Pero tampoco termina de encajar con la convivencia democrática. Cuando esa idea de libertad «se instaura como dogma social», prosigue Alvira, se llega al permisivismo. Es ingenuo pensar que así se pone paz: las ambiciones individuales son materia expansiva, entran en una espiral de reivindicaciones y la energía de la libertad se torna competitiva, en vez de cooperativa. Se puede entonces firmar con el prójimo «un pacto de no agresión externa», señala Alvira, pero difícilmente «establecer lazos con los demás que se basen en la confianza», de modo que «la política y la sociedad se convierten en una guerra escondida de todos contra todos».

Libertad como servicio

¿Es posible curar a la libertad desquiciada? El profesor Lluís Clavell (Universidad Pontificia de la Santa Cruz, Roma) afirmó que es necesario rescatar la libertad de la concepción individualista que ha impuesto la versión corriente del liberalismo. Clavell se refirió al análisis de la modernidad que hace Charles Taylor, que pone de manifiesto el descubrimiento de la radicalidad de la libertad. Clavell sostiene la centralidad de la libertad, pero no la absolutización de la libertad como facultad «fundante pero no fundada».
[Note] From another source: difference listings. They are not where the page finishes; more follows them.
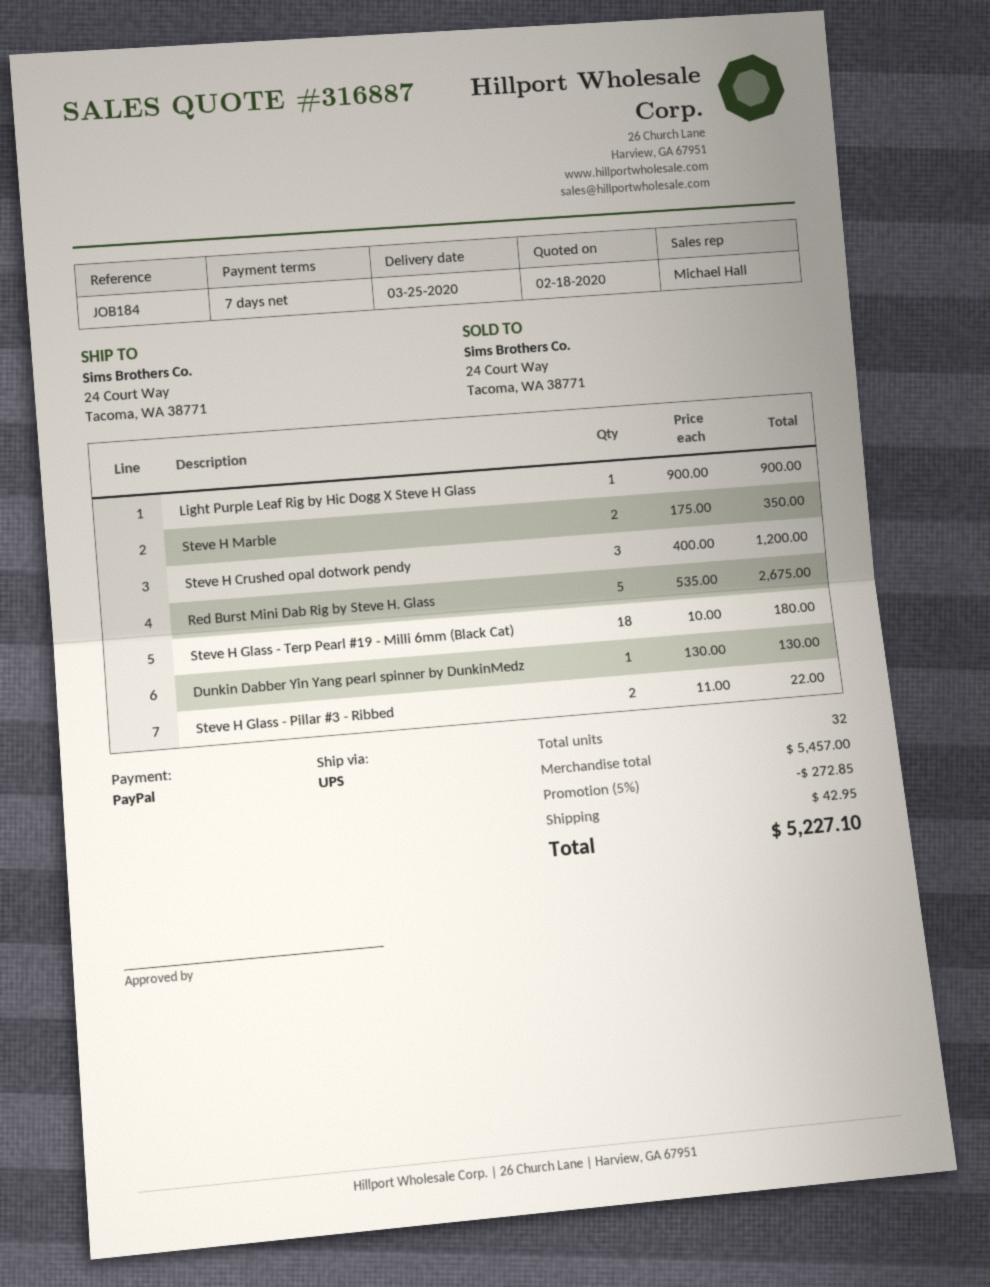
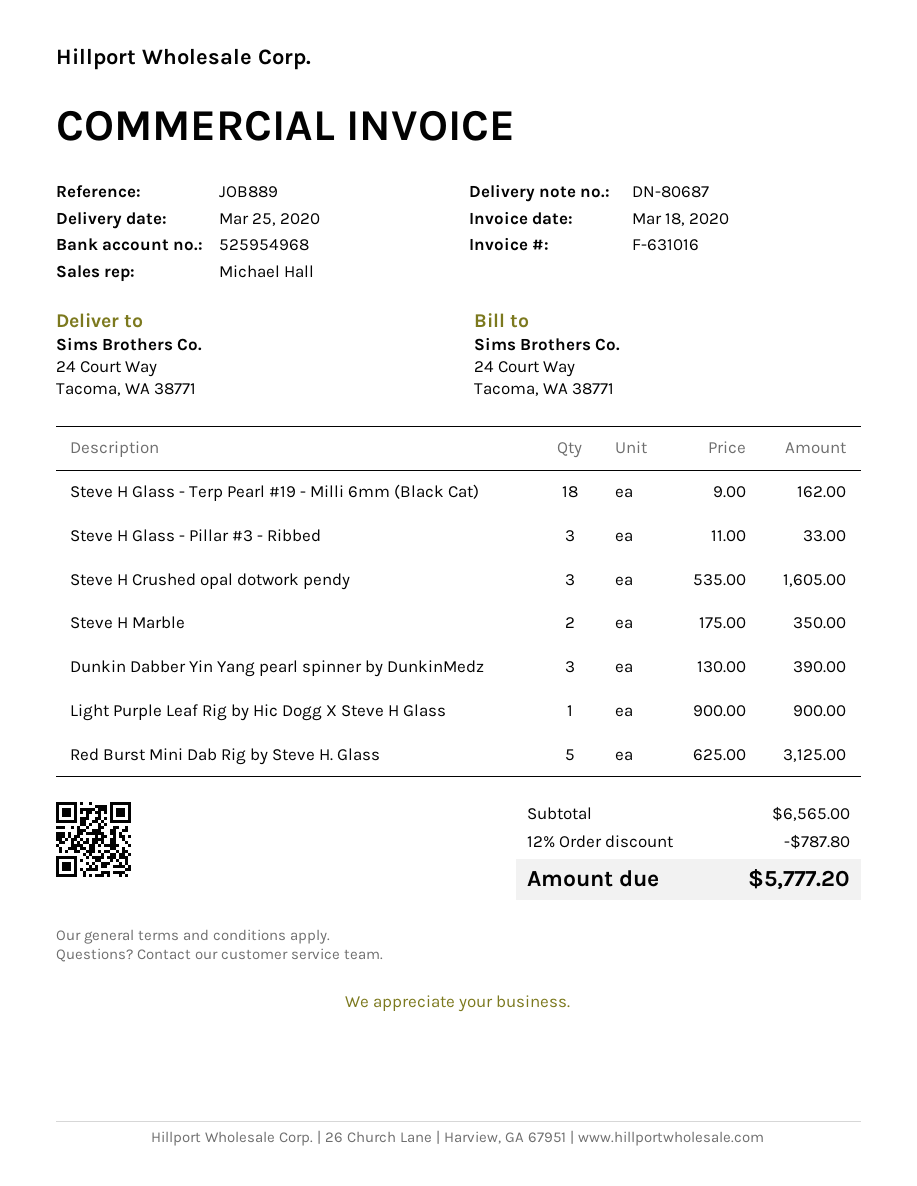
reference: JOB184 -> JOB889
Steve H Crushed opal dotwork pendy: 3 x 400.00 = 1200.00 -> 3 x 535.00 = 1605.00
Red Burst Mini Dab Rig by Steve H. Glass: 5 x 535.00 = 2675.00 -> 5 x 625.00 = 3125.00
Steve H Glass - Terp Pearl #19 - Milli 6mm (Black Cat): 18 x 10.00 = 180.00 -> 18 x 9.00 = 162.00
Dunkin Dabber Yin Yang pearl spinner by DunkinMedz: 1 x 130.00 = 130.00 -> 3 x 130.00 = 390.00
Steve H Glass - Pillar #3 - Ribbed: 2 x 11.00 = 22.00 -> 3 x 11.00 = 33.00
subtotal: 5457.00 -> 6565.00
discount: 5% = 272.85 -> 12% = 787.80
shipping: 42.95 -> none
total: 5227.10 -> 5777.20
En Cristo, dijo Clavell, se revela que el fundamento de la libertad humana es la filiación. A su vez, la cruz, «máxima manifestación de la libertad de Cristo, revela la esencia de la libertad como anonadamiento y servicio». Para Clavell, este concepto de libertad no es sólo religioso, sino que se muestra como el más profundo también en el plano natural. A ello apuntaría la distinción filosófica entre «libertad de» y «libertad para». Esta última es la decisiva, pues pone en juego la creatividad de la persona. La «libertad para» supone orientar la libertad hacia algo distinto de sí misma. La libertad es así esencialmente vocacional, respuesta del hombre a una tarea que le transciende.

Sin embargo, a menudo se reduce la libertad a la «libertad de», la libertad concebida como mera posibilidad, a cuyo servicio se pone la técnica: el coche, el teléfono móvil… Esta «tecnología de la comodidad se desliza enseguida hacia una libertad entendida como dominio, que acaba por encerrar la libertad en el estrecho margen del yo», afirmó Clavell.

David Armendáriz Moreno_________________________(1) III Simposio Internacional «Fe cristiana y cultura contemporánea»: «La idea cristiana del hombre». Instituto de Antropología y Ética, Universidad de Navarra, 22-23 de octubre de 2001.